■ Problem to solve ■
From the records below, set down exactly the lines starting with the line that contains "image load app:latest" and going on through the line that contains "Celebrity Dataset is". Nothing else is wanted.

■ Information shown ■
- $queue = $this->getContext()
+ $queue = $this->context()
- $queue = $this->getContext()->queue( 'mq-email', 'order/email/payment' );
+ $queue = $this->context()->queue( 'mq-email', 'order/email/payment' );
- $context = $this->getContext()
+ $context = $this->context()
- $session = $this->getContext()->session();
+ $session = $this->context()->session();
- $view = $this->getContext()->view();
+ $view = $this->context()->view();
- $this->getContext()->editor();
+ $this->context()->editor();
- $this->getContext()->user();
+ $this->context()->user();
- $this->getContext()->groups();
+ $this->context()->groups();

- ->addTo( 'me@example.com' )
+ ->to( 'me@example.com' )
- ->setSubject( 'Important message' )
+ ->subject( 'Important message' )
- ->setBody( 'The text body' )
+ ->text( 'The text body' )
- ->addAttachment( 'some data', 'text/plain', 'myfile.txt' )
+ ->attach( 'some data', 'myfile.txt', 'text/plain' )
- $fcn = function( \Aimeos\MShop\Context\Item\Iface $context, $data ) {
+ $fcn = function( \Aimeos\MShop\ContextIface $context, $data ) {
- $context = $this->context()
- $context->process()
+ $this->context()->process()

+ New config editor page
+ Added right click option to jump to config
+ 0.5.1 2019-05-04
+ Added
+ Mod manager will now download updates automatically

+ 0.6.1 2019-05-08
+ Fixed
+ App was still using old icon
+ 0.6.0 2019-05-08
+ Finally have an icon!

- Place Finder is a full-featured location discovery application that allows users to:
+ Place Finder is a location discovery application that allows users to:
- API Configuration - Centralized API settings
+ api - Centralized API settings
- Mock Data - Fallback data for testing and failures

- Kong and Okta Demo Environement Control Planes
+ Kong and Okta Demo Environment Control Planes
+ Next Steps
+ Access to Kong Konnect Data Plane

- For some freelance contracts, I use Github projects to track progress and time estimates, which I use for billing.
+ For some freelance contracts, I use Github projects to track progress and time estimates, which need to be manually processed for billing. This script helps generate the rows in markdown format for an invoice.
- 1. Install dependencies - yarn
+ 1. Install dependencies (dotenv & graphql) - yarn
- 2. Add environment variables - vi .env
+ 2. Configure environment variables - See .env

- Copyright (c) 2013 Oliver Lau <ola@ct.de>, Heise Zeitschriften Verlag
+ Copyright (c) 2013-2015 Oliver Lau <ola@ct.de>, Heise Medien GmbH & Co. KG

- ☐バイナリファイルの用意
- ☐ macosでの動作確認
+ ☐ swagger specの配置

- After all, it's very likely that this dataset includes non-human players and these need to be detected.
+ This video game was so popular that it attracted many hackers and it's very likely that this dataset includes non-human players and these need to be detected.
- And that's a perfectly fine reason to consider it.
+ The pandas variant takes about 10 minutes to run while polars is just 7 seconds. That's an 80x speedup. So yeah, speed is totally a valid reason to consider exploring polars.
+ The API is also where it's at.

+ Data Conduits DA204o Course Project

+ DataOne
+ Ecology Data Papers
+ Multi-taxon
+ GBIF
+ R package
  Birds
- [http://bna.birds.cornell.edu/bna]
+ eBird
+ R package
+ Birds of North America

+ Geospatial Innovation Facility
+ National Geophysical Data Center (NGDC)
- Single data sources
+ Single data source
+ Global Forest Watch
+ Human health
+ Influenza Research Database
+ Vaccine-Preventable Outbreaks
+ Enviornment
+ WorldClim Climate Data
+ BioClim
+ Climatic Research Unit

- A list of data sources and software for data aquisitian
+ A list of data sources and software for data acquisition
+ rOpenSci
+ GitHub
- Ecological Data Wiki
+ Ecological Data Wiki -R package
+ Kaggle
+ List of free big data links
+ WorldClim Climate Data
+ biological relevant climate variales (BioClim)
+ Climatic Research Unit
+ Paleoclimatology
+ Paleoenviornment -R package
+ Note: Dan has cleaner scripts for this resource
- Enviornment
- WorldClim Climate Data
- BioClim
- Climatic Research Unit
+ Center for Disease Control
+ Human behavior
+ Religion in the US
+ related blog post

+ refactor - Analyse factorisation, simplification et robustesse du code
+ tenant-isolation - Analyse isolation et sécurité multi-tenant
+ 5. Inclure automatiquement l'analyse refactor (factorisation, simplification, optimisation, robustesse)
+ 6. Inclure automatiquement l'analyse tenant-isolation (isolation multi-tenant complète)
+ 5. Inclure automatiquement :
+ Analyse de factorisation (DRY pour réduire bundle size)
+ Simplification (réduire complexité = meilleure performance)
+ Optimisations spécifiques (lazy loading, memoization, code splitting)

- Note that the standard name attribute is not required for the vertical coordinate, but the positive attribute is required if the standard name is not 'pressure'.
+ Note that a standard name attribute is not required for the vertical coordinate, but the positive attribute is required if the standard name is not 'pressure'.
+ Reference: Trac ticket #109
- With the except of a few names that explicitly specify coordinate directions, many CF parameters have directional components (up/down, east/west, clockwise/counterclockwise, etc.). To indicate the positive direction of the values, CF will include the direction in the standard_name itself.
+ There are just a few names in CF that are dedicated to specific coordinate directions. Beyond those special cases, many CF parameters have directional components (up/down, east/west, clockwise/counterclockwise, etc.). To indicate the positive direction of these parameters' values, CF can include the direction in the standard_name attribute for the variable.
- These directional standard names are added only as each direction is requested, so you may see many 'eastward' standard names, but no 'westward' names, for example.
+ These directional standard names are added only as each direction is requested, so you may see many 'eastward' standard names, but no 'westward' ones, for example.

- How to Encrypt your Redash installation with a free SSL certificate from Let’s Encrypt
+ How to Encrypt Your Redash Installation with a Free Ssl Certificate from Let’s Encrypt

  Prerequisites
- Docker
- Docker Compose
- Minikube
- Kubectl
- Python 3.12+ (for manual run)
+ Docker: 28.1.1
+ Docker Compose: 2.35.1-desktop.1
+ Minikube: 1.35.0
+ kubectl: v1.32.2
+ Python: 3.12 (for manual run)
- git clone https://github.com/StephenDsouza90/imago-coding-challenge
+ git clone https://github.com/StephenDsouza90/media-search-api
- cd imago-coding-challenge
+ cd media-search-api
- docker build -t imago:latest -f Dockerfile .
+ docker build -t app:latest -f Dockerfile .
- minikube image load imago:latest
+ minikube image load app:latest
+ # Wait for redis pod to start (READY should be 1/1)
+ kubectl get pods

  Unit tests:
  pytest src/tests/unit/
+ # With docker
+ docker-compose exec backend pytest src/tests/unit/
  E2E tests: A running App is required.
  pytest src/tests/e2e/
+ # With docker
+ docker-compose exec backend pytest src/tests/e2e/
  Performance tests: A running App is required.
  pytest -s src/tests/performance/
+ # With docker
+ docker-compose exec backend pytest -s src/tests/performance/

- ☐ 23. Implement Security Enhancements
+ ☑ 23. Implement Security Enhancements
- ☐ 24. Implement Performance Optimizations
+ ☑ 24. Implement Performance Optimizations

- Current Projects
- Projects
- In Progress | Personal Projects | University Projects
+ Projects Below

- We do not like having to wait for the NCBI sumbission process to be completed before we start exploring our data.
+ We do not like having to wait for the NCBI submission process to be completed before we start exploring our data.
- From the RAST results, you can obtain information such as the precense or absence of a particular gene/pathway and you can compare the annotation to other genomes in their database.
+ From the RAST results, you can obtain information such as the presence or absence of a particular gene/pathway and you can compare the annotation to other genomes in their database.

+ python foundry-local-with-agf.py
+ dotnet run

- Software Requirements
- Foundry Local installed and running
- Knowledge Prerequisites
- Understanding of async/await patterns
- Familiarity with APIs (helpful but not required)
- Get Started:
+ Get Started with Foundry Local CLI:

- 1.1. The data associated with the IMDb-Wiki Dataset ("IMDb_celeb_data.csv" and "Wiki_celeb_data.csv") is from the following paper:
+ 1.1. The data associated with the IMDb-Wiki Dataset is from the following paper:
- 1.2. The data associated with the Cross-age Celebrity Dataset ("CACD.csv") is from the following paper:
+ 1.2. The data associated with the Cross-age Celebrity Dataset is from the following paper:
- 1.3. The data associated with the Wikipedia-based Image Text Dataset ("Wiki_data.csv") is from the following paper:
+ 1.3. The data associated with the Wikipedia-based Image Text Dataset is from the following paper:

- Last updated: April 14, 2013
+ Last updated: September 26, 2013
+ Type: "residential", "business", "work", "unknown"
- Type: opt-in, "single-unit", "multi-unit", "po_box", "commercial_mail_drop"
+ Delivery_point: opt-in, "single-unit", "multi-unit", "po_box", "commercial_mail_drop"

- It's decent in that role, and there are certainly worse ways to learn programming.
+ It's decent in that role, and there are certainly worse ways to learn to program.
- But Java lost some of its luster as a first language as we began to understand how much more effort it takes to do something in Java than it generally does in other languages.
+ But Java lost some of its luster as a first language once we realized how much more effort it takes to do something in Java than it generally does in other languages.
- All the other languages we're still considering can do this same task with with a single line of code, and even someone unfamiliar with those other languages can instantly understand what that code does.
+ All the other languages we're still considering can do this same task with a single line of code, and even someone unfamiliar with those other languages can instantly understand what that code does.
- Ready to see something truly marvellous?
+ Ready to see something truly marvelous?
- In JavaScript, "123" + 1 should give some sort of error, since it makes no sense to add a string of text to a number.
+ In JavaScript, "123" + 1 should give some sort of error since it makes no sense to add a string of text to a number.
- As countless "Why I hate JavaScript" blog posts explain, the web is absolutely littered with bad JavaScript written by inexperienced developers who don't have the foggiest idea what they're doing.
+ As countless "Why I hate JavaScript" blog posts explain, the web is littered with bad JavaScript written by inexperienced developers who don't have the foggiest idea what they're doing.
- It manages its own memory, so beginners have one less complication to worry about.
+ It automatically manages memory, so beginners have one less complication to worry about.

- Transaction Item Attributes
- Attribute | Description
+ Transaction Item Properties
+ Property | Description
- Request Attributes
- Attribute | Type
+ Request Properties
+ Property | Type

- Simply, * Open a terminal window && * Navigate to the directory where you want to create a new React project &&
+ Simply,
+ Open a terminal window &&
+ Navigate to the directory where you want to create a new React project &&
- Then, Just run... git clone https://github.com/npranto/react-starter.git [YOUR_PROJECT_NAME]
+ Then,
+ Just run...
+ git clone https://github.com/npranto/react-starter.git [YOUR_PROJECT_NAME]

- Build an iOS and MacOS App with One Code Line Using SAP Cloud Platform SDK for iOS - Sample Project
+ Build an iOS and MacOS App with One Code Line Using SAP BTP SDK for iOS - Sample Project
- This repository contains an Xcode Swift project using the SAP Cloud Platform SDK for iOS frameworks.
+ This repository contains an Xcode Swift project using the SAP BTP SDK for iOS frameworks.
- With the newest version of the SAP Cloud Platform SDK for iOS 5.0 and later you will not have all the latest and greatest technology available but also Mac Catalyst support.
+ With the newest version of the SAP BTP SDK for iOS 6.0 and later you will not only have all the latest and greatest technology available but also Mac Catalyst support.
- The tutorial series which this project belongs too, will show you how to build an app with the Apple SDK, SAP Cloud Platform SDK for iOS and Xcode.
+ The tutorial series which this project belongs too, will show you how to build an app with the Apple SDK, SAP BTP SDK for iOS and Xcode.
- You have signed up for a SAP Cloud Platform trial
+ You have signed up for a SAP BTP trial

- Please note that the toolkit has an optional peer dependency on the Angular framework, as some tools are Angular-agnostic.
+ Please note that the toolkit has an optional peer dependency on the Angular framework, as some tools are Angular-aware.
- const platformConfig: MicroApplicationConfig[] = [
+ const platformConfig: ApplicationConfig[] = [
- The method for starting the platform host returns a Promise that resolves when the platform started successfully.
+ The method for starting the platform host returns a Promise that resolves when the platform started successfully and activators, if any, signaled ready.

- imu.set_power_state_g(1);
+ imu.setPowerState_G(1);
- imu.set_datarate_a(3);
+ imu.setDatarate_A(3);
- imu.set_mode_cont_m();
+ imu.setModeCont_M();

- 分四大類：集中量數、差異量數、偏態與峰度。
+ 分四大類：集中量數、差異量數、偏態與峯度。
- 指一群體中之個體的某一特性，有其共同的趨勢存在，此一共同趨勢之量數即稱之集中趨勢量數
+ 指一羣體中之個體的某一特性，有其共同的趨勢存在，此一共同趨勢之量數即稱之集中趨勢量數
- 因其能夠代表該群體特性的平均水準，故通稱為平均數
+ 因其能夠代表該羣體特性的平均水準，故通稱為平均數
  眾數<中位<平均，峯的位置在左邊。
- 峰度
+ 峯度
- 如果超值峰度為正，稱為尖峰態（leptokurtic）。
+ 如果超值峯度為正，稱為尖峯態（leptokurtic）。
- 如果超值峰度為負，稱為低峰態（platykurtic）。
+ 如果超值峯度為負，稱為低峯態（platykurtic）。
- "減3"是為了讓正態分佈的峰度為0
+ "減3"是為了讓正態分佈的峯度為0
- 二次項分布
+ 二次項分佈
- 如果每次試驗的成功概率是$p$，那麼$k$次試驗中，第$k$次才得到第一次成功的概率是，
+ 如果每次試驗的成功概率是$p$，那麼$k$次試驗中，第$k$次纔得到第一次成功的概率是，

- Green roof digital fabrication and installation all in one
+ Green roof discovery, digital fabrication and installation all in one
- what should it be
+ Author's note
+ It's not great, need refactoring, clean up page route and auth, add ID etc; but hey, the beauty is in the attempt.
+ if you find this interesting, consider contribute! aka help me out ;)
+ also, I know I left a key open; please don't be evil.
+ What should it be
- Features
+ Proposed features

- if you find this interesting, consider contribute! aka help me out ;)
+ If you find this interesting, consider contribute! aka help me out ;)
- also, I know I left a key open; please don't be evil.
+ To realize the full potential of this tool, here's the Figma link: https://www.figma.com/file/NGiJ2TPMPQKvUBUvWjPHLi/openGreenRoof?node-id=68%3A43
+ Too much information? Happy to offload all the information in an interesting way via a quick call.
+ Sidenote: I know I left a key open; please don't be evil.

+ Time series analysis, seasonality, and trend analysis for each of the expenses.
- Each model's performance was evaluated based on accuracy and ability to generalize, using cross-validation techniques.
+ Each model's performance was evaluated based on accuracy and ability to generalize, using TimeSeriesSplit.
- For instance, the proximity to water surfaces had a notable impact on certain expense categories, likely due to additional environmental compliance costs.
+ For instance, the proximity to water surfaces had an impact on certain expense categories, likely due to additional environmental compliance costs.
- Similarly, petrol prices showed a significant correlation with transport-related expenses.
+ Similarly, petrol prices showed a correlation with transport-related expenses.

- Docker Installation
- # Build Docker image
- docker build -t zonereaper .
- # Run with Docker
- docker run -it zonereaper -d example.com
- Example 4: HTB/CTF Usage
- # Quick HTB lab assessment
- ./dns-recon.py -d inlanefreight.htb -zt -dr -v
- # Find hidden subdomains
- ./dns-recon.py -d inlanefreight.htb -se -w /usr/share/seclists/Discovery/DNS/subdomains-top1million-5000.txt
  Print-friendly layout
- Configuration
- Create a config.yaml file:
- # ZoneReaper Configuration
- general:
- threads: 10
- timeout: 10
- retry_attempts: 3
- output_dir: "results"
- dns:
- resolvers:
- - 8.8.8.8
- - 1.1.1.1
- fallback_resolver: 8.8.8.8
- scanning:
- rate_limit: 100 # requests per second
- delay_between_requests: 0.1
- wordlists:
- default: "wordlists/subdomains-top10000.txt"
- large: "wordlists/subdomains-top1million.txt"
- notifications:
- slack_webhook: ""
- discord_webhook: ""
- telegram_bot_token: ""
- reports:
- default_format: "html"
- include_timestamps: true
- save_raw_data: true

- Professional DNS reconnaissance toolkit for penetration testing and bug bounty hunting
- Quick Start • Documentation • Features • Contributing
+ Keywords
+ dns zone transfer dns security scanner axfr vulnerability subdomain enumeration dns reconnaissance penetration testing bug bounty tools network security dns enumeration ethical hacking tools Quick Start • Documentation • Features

■ Task solution ■
+ minikube image load app:latest
+ # Wait for redis pod to start (READY should be 1/1)
+ kubectl get pods

  Unit tests:
  pytest src/tests/unit/
+ # With docker
+ docker-compose exec backend pytest src/tests/unit/
  E2E tests: A running App is required.
  pytest src/tests/e2e/
+ # With docker
+ docker-compose exec backend pytest src/tests/e2e/
  Performance tests: A running App is required.
  pytest -s src/tests/performance/
+ # With docker
+ docker-compose exec backend pytest -s src/tests/performance/

- ☐ 23. Implement Security Enhancements
+ ☑ 23. Implement Security Enhancements
- ☐ 24. Implement Performance Optimizations
+ ☑ 24. Implement Performance Optimizations

- Current Projects
- Projects
- In Progress | Personal Projects | University Projects
+ Projects Below

- We do not like having to wait for the NCBI sumbission process to be completed before we start exploring our data.
+ We do not like having to wait for the NCBI submission process to be completed before we start exploring our data.
- From the RAST results, you can obtain information such as the precense or absence of a particular gene/pathway and you can compare the annotation to other genomes in their database.
+ From the RAST results, you can obtain information such as the presence or absence of a particular gene/pathway and you can compare the annotation to other genomes in their database.

+ python foundry-local-with-agf.py
+ dotnet run

- Software Requirements
- Foundry Local installed and running
- Knowledge Prerequisites
- Understanding of async/await patterns
- Familiarity with APIs (helpful but not required)
- Get Started:
+ Get Started with Foundry Local CLI:

- 1.1. The data associated with the IMDb-Wiki Dataset ("IMDb_celeb_data.csv" and "Wiki_celeb_data.csv") is from the following paper:
+ 1.1. The data associated with the IMDb-Wiki Dataset is from the following paper:
- 1.2. The data associated with the Cross-age Celebrity Dataset ("CACD.csv") is from the following paper:
+ 1.2. The data associated with the Cross-age Celebrity Dataset is from the following paper:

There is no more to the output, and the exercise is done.